In 2015, I was on the job hunt. I was also two months pregnant and doing my best to hide it. As a woman, I knew if hiring managers focused on my beginning-to-bulge belly, they’d make assumptions about what type of employee I’d be.
They’d process my appearance and think, “Well, she won’t be around long” or “Clearly, she won’t be focused on this job.” While none of that was true, it’s a reality women face every day in a job interview.
Hiring managers judge our appearances and draw conclusions. Often, this is to our detriment. In fact, the latest research from Fairygodboss delves into what exactly hiring managers think when they see female job candidates in a job interview — and our findings were far from positive.
We showed survey participants images of professional women, each of whom had different hairstyles, outfits, body shapes, and ages.
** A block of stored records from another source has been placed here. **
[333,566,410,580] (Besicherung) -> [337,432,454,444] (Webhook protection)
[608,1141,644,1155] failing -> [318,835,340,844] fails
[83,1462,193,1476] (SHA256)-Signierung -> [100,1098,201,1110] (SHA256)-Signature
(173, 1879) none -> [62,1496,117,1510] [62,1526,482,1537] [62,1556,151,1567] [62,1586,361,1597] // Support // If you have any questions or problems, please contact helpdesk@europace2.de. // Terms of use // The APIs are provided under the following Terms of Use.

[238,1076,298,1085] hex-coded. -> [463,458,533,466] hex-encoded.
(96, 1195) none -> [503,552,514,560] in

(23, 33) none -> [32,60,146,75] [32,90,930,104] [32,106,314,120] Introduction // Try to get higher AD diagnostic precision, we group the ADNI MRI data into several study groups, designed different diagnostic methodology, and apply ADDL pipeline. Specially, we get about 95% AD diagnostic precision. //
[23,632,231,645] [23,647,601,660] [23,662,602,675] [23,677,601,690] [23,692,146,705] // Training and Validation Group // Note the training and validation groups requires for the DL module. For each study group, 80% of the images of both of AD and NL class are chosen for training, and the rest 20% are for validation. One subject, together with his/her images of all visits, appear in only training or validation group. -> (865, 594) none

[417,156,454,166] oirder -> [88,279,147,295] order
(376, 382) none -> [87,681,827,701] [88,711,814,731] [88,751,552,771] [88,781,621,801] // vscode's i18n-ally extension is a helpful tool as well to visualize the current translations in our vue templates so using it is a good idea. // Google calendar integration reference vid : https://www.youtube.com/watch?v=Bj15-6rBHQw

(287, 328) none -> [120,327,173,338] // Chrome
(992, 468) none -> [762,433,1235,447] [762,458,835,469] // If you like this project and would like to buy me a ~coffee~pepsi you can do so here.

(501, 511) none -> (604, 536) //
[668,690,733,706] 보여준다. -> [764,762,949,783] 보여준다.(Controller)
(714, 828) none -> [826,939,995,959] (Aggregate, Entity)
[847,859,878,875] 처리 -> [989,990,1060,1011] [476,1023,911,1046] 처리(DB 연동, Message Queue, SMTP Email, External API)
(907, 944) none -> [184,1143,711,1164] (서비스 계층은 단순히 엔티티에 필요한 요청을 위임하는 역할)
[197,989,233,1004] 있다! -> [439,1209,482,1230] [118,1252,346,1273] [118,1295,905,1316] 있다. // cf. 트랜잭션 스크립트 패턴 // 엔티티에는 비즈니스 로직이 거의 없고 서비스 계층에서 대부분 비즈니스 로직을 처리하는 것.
And we found the way these women looked most definitely affected how hiring managers perceived them, including whether they’d be willing to hire them.
For example, the image of the plus-sized job candidate was also the most likely to be described as lazy. A woman with tattooes was more likely to be seen as unprofessional. And a woman who wasn’t smiling was judged as cold.
Chances are, you’ve experienced similar bias during a job interview. To show you’re not alone, here are a couple of real-life examples of women who have experienced appearance-based job discrimination.
Looking young equals being inexperienced.
“A few years ago, I walked into an interview with a trust in DC and the absolute second the female CEO — who was in her 50s — saw me, she crossed her arms and leaned back in her chair. Her body language and facial expression said, ‘No way am I going to hire you.’
At the time, I was in my mid-thirties, and I think the way I looked was a major detractor for the job. The recruiter told me later that the CEO was looking for someone ‘more seasoned’ — although, at that point, I had 15-plus years in my field and could do the job. I had some friends suggest I wear glasses or put gray in my hair to look older to get the jobs.
This also happened at a major Fortune 100 company a few years ago. I was interviewing and made it through seven or eight back-to-back interviews. I kept getting the greenlight to proceed. When I got to the top-level, the final decision maker was a woman in her late 40s or early 50s. She took one look and immediately decided not to hire me.
I could tell by her face that I wasn’t going to get the job. It didn’t matter what I said after that. It was the same kind of arms-crossed, sour facial expression that said, ‘I don’t like you.’ At that point, I should have thanked her politely for the opportunity and left, rather than try to make my case.
I’m now getting older — just hit 40 — and have a little gray hair, a few wrinkles, and have had two children. I doubt these types of issues will affect me as much anymore. But it definitely was a detractor five to 10 years ago at times.
Unfortunately, people are human and have implicit bias, and many of us — probably all of us at times — make quick and inaccurate judgements. Sometimes your appearance or personality helps you, sometimes it doesn’t.”
As Ponzar pointed out, the most important thing is to not let these prejudices get to you. Stay focused on what you know is true. You’re qualified, skilled, and a great talent. If you remain confident in those things, the right employer will take notice.
Showing some knee isn’t always appreciated.
“I remember the first time I applied for a job. I’d just gotten out of college and was being interviewed by a middle-aged woman. She struck me as old-fashioned, so it would probably explain why she was a bit alarmed with my outfit the minute I walked into the door.
I am the type of person who would rather dress comfortably, but still presentable. I was wearing a simple dress, but the length was one or two inches above my knee. I don't even consider it short.
As I was talking to this woman, I became worried when she started to stare at my outfit. It was almost like she was mentally telling herself that my outfit was not suitable for the job interview.
I continued on despite her glaring. I honestly feel like I did a good job with that interview. I answered all of her questions and aced the personality and written test. After a few weeks of waiting, she finally emailed me. You think I would be happy, but she only emailed me to send bad news. It turns out I was not picked for the position.
It was a learning experience for me, though. I don't want to think that she was judging me by what I wore to that interview, but it only proves that most people are a bit materialistic when it comes to hiring. It's the sad reality of things.”
- Joanna Douglas now the owner of Clean Affinity Cleaning Service
Sometimes, personalities and expectations don’t mesh. If a hiring manager is overly judgy about what you’re wearing, they’re not focused on what matters, and chances are, that’s not the type of company you want to work for anyway. Look to transparency-focused job review sites — like ours! — to help you scout out companies known for treating women fairly.